| TASK INSTRUCTIONS |
Every line with the string "bicon" should be copied from the data.
═══ SOURCE MATERIAL
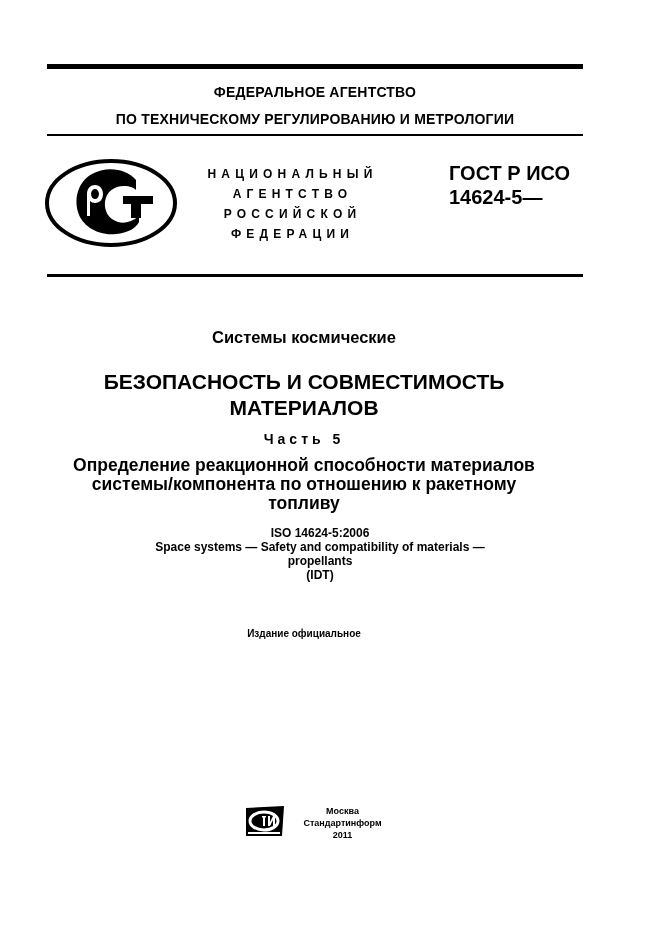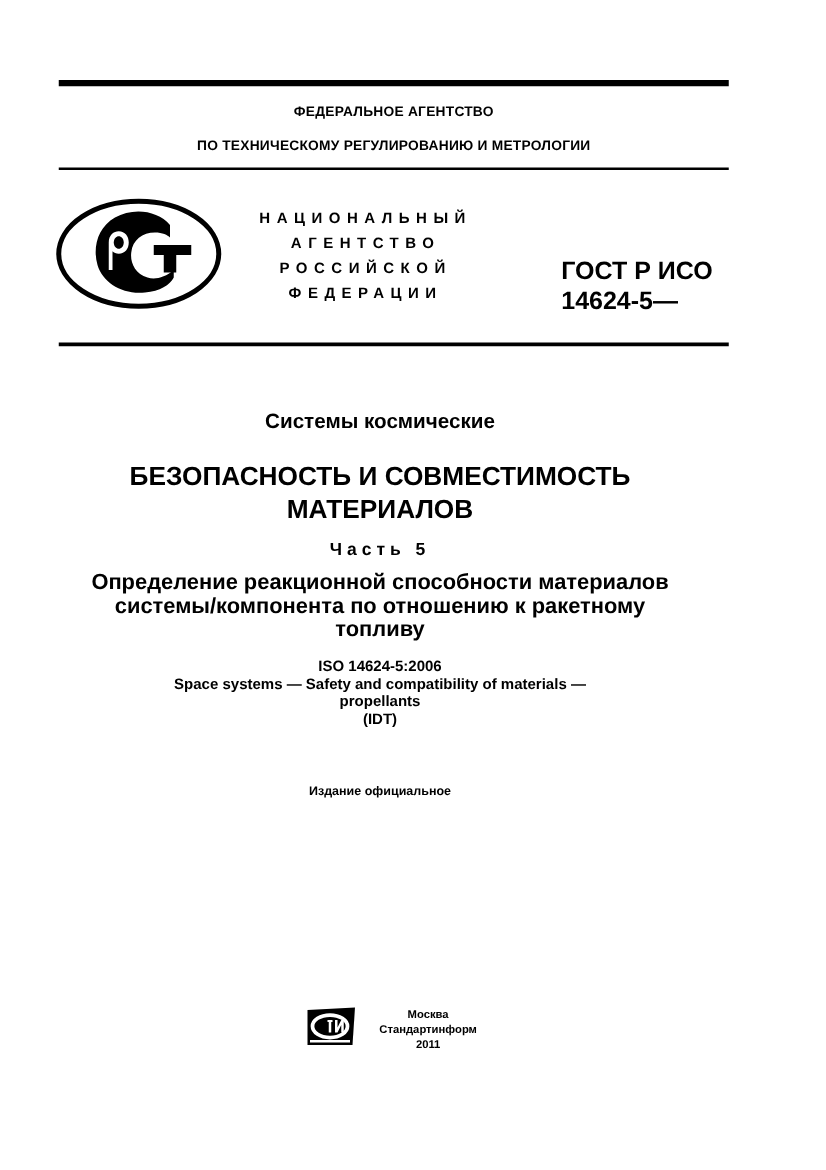--- a/index.html
+++ b/index.html
@@ -27,21 +27,21 @@
     left: 0;
     width: 608px;
     text-align: center;
     font-weight: bold;
   }
   .agency-line {
     position: absolute;
     left: 47px;
     width: 536px;
     text-align: center;
-    font-size: 11px;
+    font-size: 14px;
     font-weight: bold;
     letter-spacing: 0.2px;
   }
   .national {
     position: absolute;
     left: 195px;
     width: 195px;
     text-align: center;
     font-size: 12px;
     font-weight: bold;
@@ -72,20 +72,21 @@
     font-size: 14px;
     letter-spacing: 4px;
   }
   .subtitle {
     font-size: 17.5px;
     line-height: 19px;
   }
   .iso {
     font-size: 12px;
     line-height: 14px;
+    padding-left: 16px;
   }
   .edition {
     font-size: 10px;
   }
   .publisher {
     position: absolute;
     left: 295px;
     width: 95px;
     text-align: center;
     font-size: 9px;
@@ -118,21 +119,21 @@
   </svg>
 </div>
 
 <div class="national" style="top:164px;">
   <div>НАЦИОНАЛЬНЫЙ</div>
   <div>АГЕНТСТВО</div>
   <div>РОССИЙСКОЙ</div>
   <div>ФЕДЕРАЦИИ</div>
 </div>
 
-<div class="gost" style="top:161px;margin-top:44px;">
+<div class="gost" style="top:161px;">
   <div class="l1">ГОСТ Р ИСО</div>
   <div class="l2">14624-5—</div>
 </div>
 
 <div class="center-block series" style="top:328px;">Системы космические</div>
 
 <div class="center-block main-title" style="top:369px;">
   <div>БЕЗОПАСНОСТЬ И СОВМЕСТИМОСТЬ</div>
   <div>МАТЕРИАЛОВ</div>
 </div>

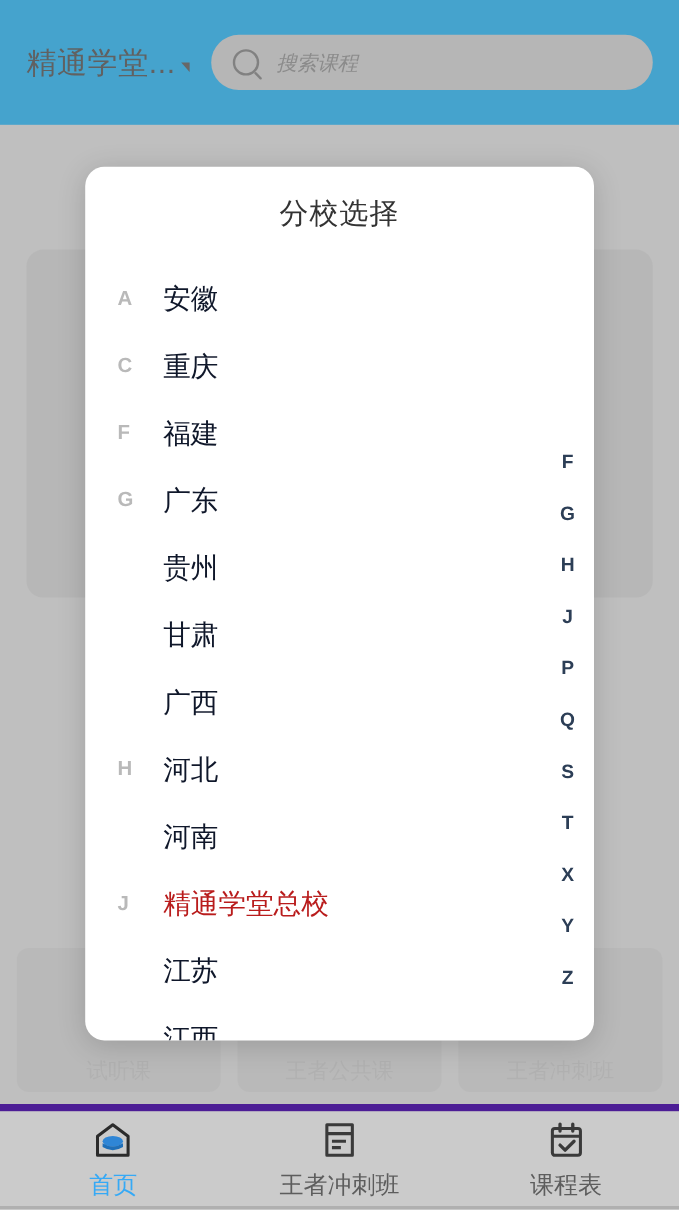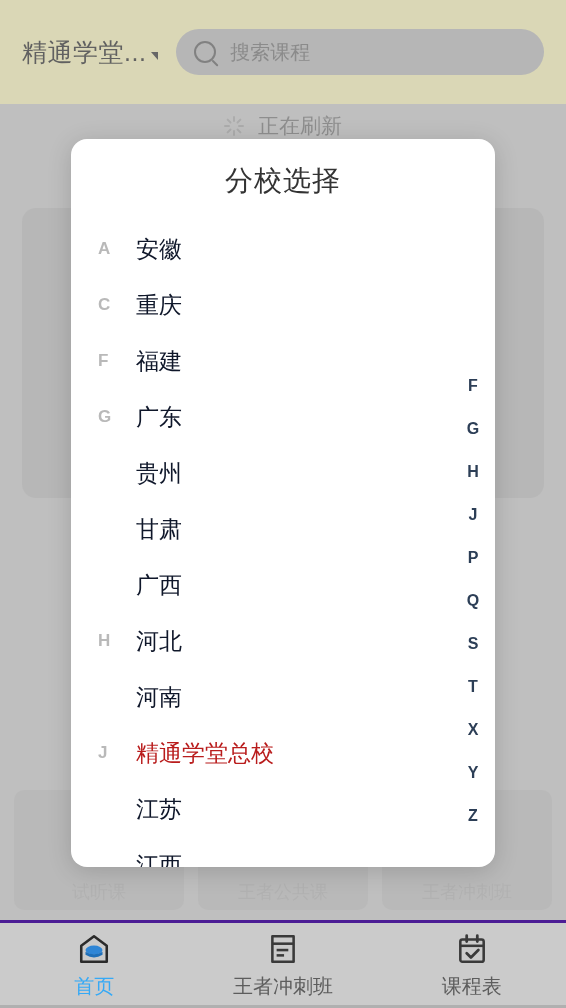--- a/index.html
+++ b/index.html
@@ -16,38 +16,38 @@
     overflow: hidden;
   }
 
   
   .bg-layer {
     position: absolute; inset: 0;
     background: #d2d2d2;
   }
   .bg-header {
     position: absolute; top: 0; left: 0; right: 0; height: 104px;
-    background: #fef9c3;
+    background: #0ea5e9;
     display: flex; align-items: center; padding: 0 22px;
   }
   .bg-title {
     font-size: 25px; color: #3a3a3a; letter-spacing: 0.5px;
     display: flex; align-items: center; gap: 2px; white-space: nowrap;
   }
   .tri-down {
     width: 0; height: 0; margin-left: 3px; margin-top: 8px;
     border-left: 7px solid transparent;
     border-top: 8px solid #444;
   }
   .bg-search {
     flex: 1; margin-left: 18px; height: 46px; border-radius: 23px;
     background: #c3c3c3; display: flex; align-items: center; padding: 0 18px;
     gap: 14px;
   }
-  .bg-search .ph { font-size: 20px; color: #7e7e7e; }
+  .bg-search .ph { font-size: 17px; color: #7e7e7e; font-style: italic; }
   .mag {
     width: 22px; height: 22px; border: 2.4px solid #6f6f6f;
     border-radius: 50%; position: relative; flex: none;
   }
   .mag::after {
     content: ""; position: absolute; width: 2.4px; height: 8px;
     background: #6f6f6f; right: -2px; bottom: -6px;
     transform: rotate(-45deg); border-radius: 2px;
   }
 
@@ -102,21 +102,21 @@
   .modal {
     position: absolute;
     left: 71px; top: 139px; width: 424px; height: 728px;
     background: #ffffff;
     border-radius: 16px;
     box-shadow: 0 4px 24px rgba(0,0,0,0.16);
     overflow: hidden;
   }
   .modal-title {
     text-align: center;
-    font-size: 28px;
+    font-size: 24px;
     color: #333333;
     padding-top: 23px;
     letter-spacing: 1px;
   }
   .list {
     position: absolute; top: 82px; left: 0; right: 0; bottom: 0;
     overflow: hidden;
   }
   .row {
     height: 56px;
@@ -140,21 +140,21 @@
   }
   .alpha-index span {
     display: block; height: 43px; line-height: 43px;
     font-size: 16px; font-weight: bold; color: #2c3e56;
   }
 
   
   .tabbar {
     position: absolute; left: 0; right: 0; bottom: 0; height: 88px;
     background: #cbcbcb;
-    border-top: 3px solid #4c1d95;
+    border-top: 6px solid #4c1d95;
     display: flex;
   }
   .tab {
     flex: 1; display: flex; flex-direction: column;
     align-items: center; justify-content: center; gap: 7px;
   }
   .tab-label { font-size: 20px; color: #5d5d5d; }
   .tab.active .tab-label { color: #35a9f6; }
   .tab-icon { width: 34px; height: 34px; display: block; }
   .tabbar-line {
@@ -173,33 +173,20 @@
       <div class="bg-title">
         <span>精通学堂...</span>
         <span class="tri-down"></span>
       </div>
       <div class="bg-search">
         <span class="mag"></span>
         <span class="ph">搜索课程</span>
       </div>
     </div>
 
-    <div class="bg-refresh">
-      <span class="spinner">
-        <i style="transform:rotate(0deg)"></i>
-          <i style="transform:rotate(45deg)"></i>
-        <i style="transform:rotate(90deg)"></i>
-          <i style="transform:rotate(135deg)"></i>
-        <i style="transform:rotate(180deg)"></i>
-          <i style="transform:rotate(225deg)"></i>
-        <i style="transform:rotate(270deg)"></i>
-          <i style="transform:rotate(315deg)"></i>
-      </span>
-      <span>正在刷新</span>
-    </div>
 
     <div class="bg-banner"></div>
 
     <div class="bg-cat-row">
       <span>推荐</span>
       <span>资讯</span>
     </div>
 
     <div class="bg-sec-row">
       <span>课程</span>

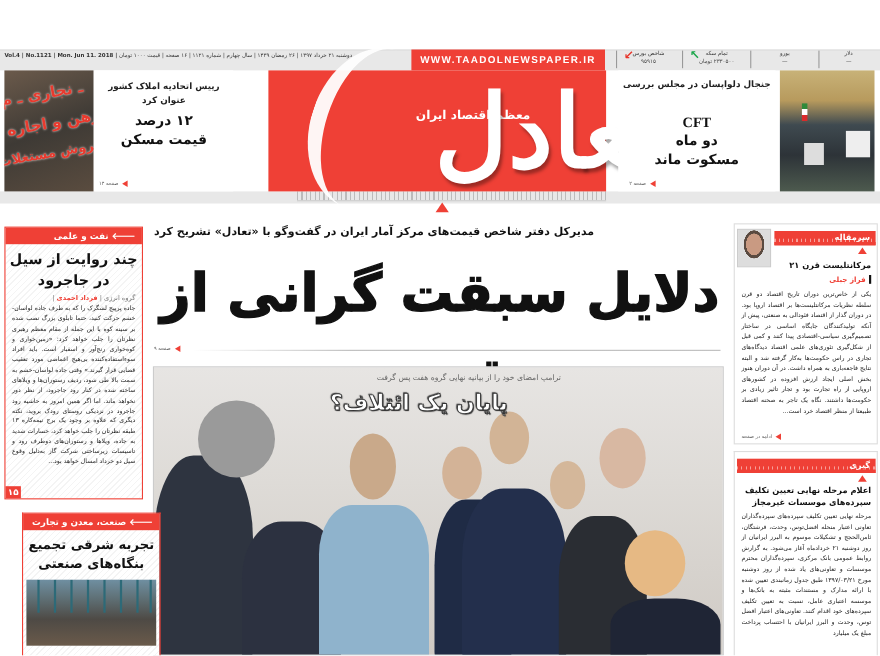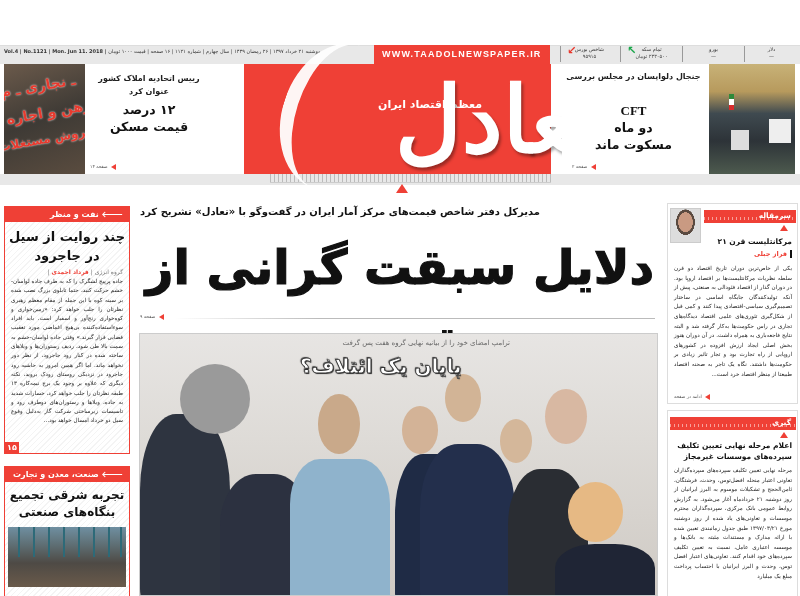--- a/index.html
+++ b/index.html
@@ -180,32 +180,32 @@
   <div class="p" style="left:405px; top:55px; width:42px; height:55px; background:#d8b8a2; border-radius:50%;"></div>
   <div class="p" style="left:415px; top:210px; width:100px; height:60px; background:#1f2535;"></div>
   <div class="p" style="left:428px; top:148px; width:55px; height:60px; background:#e6b984; border-radius:50%;"></div>
   <div class="photo-kicker">ترامپ امضای خود را از بیانیه نهایی گروه هفت پس گرفت</div>
   <div class="photo-head">پایان یک ائتلاف؟</div>
 </div>
 
 <div class="abs lbox" style="top:206px; height:248px;">
   <div class="lbox-head">
     <span>🡐</span>
-    <span>نفت و منظر</span>
+    <span>نفت و علمی</span>
   </div>
   <div class="lbox-title">چند روایت از سیل در جاجرود</div>
   <div class="lbox-byline">
     <span>گروه انرژی</span> |
     <span class="author">فرداد احمدی</span> |
   </div>
   <div class="lbox-body">جاده پرپیچ لشگرک را که به طرف جاده لواسان-خشم حرکت کنید، حتما تابلوی بزرگ نصب شده بر سینه کوه با این جمله از مقام معظم رهبری نظرتان را جلب خواهد کرد: «زمین‌خواری و کوه‌خواری رنج‌آور و اسفبار است. باید افراد سوءاستفاده‌کننده بی‌هیچ اغماضی مورد تعقیب قضایی قرار گیرند.» وقتی جاده لواسان-خشم به سمت بالا طی شود، ردیف رستوران‌ها و ویلاهای ساخته شده در کنار رود جاجرود، از نظر دور نخواهد ماند. اما اگر همین امروز به حاشیه رود جاجرود در نزدیکی روستای رودک بروید، نکته دیگری که علاوه بر وجود یک برج نیمه‌کاره ۱۳ طبقه نظرتان را جلب خواهد کرد، خسارات شدید به جاده، ویلاها و رستوران‌های دوطرف رود و تاسیسات زیرساختی شرکت گاز به‌دلیل وقوع سیل دو خرداد امسال خواهد بود...</div>
   <div class="lbox-num">۱۵</div>
 </div>
 
-<div class="abs lbox" style="top:466px; height:130px; border-bottom:none;">
+<div class="abs lbox" style="top:466px; height:130px; border-bottom:none;margin-left:16px;">
   <div class="lbox-head">
     <span>🡐</span>
     <span>صنعت، معدن و تجارت</span>
   </div>
   <div class="lbox-title" style="font-size:12px; line-height:17px;">تجربه شرقی تجمیع بنگاه‌های صنعتی</div>
   <div class="lbox2-img">
     <div class="beam" style="left:10px;"></div>
       <div class="beam" style="left:25px;"></div>
       <div class="beam" style="left:40px;"></div>
     <div class="beam" style="left:55px;"></div>

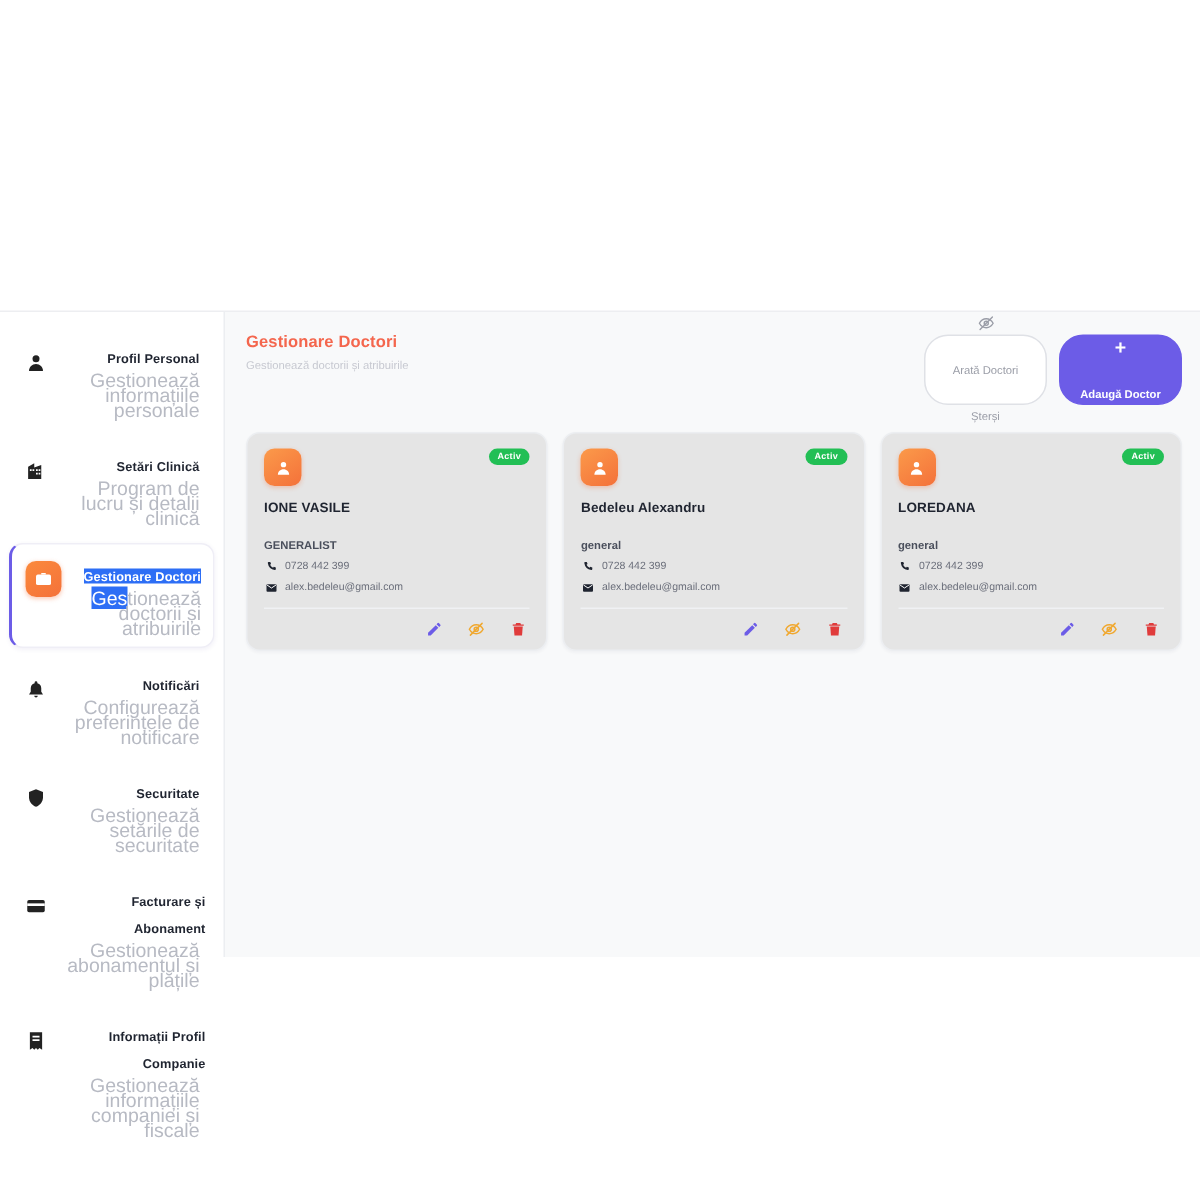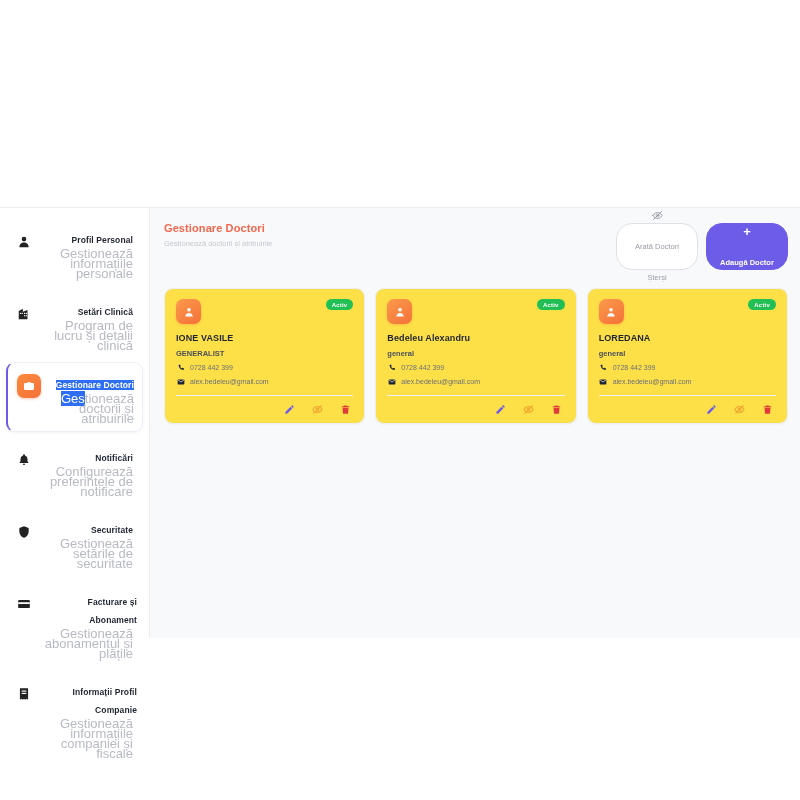--- a/index.html
+++ b/index.html
@@ -113,21 +113,21 @@
   .btn .bicon { display:flex; align-items:center; justify-content:center; height:12px; }
   .btn .bicon svg { width: 11px; height: 11px; display:block; }
   .btn-primary .plus { font-size: 13px; line-height: 11px; font-weight: bold; }
 
   
   .cards {
     display: grid; grid-template-columns: repeat(3, 1fr); gap: 10px;
     margin-top: 18px;
   }
   .card {
-    background: #fde047; border: 1px solid #eceef1; border-radius: 9px;
+    background: #e5e5e5; border: 1px solid #eceef1; border-radius: 9px;
     padding: 10px 11px 7px 11px;
     box-shadow: 0 1px 2px rgba(20,20,50,0.035);
     position: relative;
   }
   .card-top { display: flex; justify-content: space-between; align-items: flex-start; }
   .avatar {
     width: 25px; height: 25px; border-radius: 7px;
     background: linear-gradient(145deg,#fb9a4a 0%, #f4713a 100%);
     display: flex; align-items: center; justify-content: center;
     color: #ffffff;
@@ -136,21 +136,21 @@
   .avatar svg { width: 12px; height: 12px; display:block; }
   .badge {
     background: #22bf55; color: #ffffff; font-size: 6px; font-weight: bold;
     padding: 2.5px 6px; border-radius: 9px; letter-spacing: 0.2px;
   }
   .doc-name {
     font-size: 9px; font-weight: bold; color: #1f2430; margin-top: 9px;
     letter-spacing: 0.1px;
   }
   .doc-spec {
-    font-size: 7.5px; font-weight: bold; color: #4a4f5c; margin-top: 6px;
+    font-size: 7.5px; font-weight: bold; color: #4a4f5c; margin-top: 16px;
   }
   .contact {
     display: flex; align-items: center; gap: 5px;
     font-size: 7px; color: #6a6e7a; margin-top: 5px;
   }
   .contact .cicon { width: 9px; height: 9px; display:flex; align-items:center; justify-content:center; color:#1f2430; }
   .contact .cicon svg { width: 8px; height: 8px; display:block; }
   .card-rule { height: 1px; background: #f0f1f4; margin: 9px 0 0 0; }
   .card-actions {
     display: flex; justify-content: flex-end; gap: 16px;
══════
| ANSWER FOR THE TASK |
   .btn .bicon { display:flex; align-items:center; justify-content:center; height:12px; }
   .btn .bicon svg { width: 11px; height: 11px; display:block; }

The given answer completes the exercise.